= Work to be completed =
Examine each line of the data. Copy those that contain the string "spacing".

= Source material =
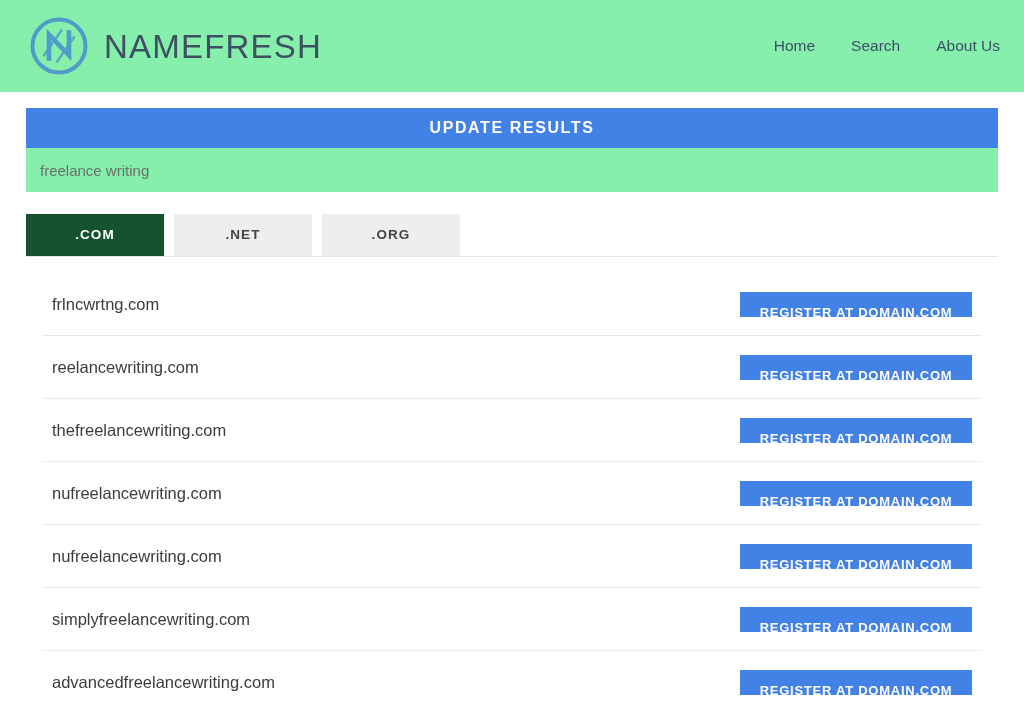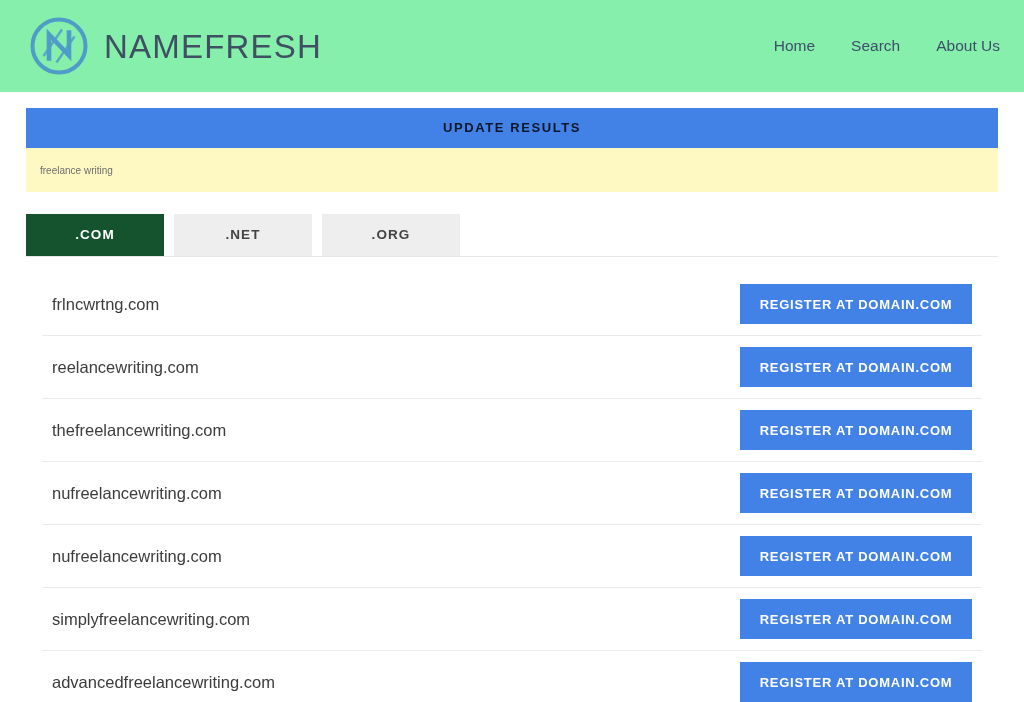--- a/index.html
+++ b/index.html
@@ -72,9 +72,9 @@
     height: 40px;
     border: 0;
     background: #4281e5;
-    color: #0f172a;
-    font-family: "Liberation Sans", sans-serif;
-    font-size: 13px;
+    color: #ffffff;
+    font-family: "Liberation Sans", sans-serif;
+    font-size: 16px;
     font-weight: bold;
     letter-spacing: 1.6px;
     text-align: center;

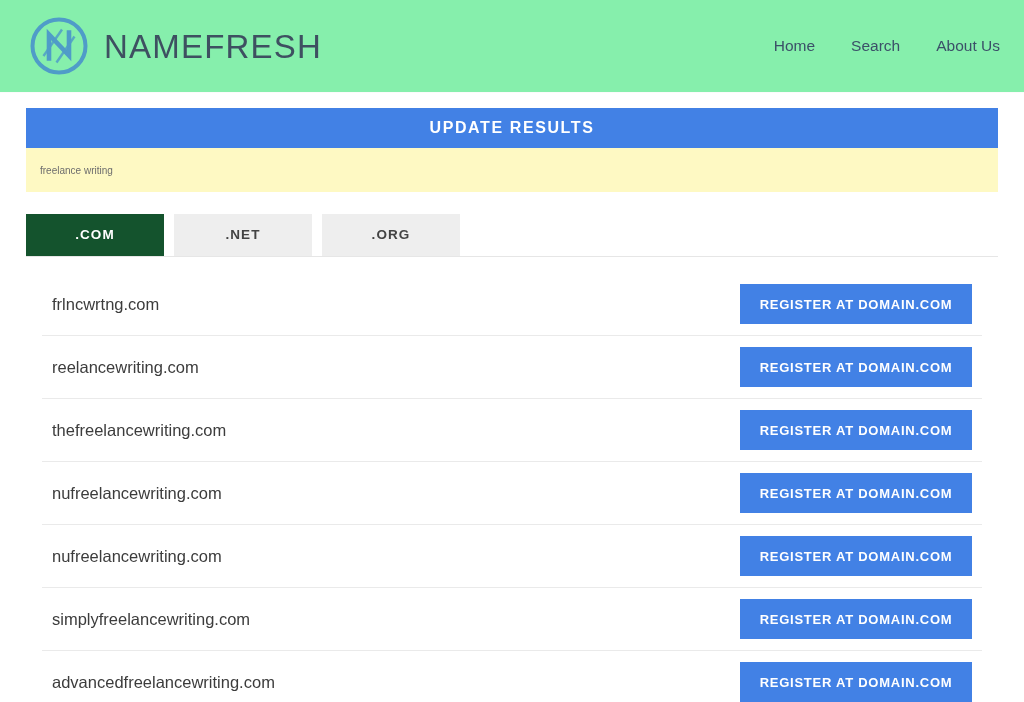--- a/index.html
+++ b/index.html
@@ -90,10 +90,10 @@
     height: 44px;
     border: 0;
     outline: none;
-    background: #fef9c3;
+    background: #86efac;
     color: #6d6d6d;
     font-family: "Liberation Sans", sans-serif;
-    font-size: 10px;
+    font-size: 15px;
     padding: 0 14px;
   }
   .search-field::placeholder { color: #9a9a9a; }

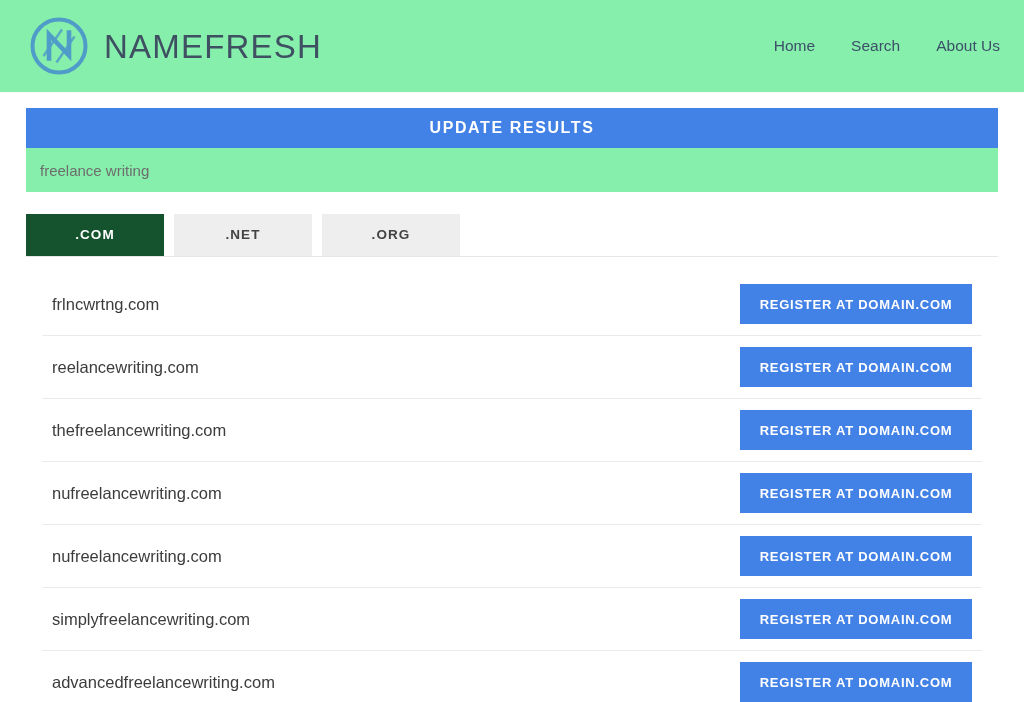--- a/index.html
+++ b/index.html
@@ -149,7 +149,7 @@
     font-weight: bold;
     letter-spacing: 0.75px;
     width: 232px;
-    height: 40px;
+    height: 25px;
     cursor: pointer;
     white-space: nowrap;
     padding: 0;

= Task result =
     letter-spacing: 1.6px;
     letter-spacing: 0.75px;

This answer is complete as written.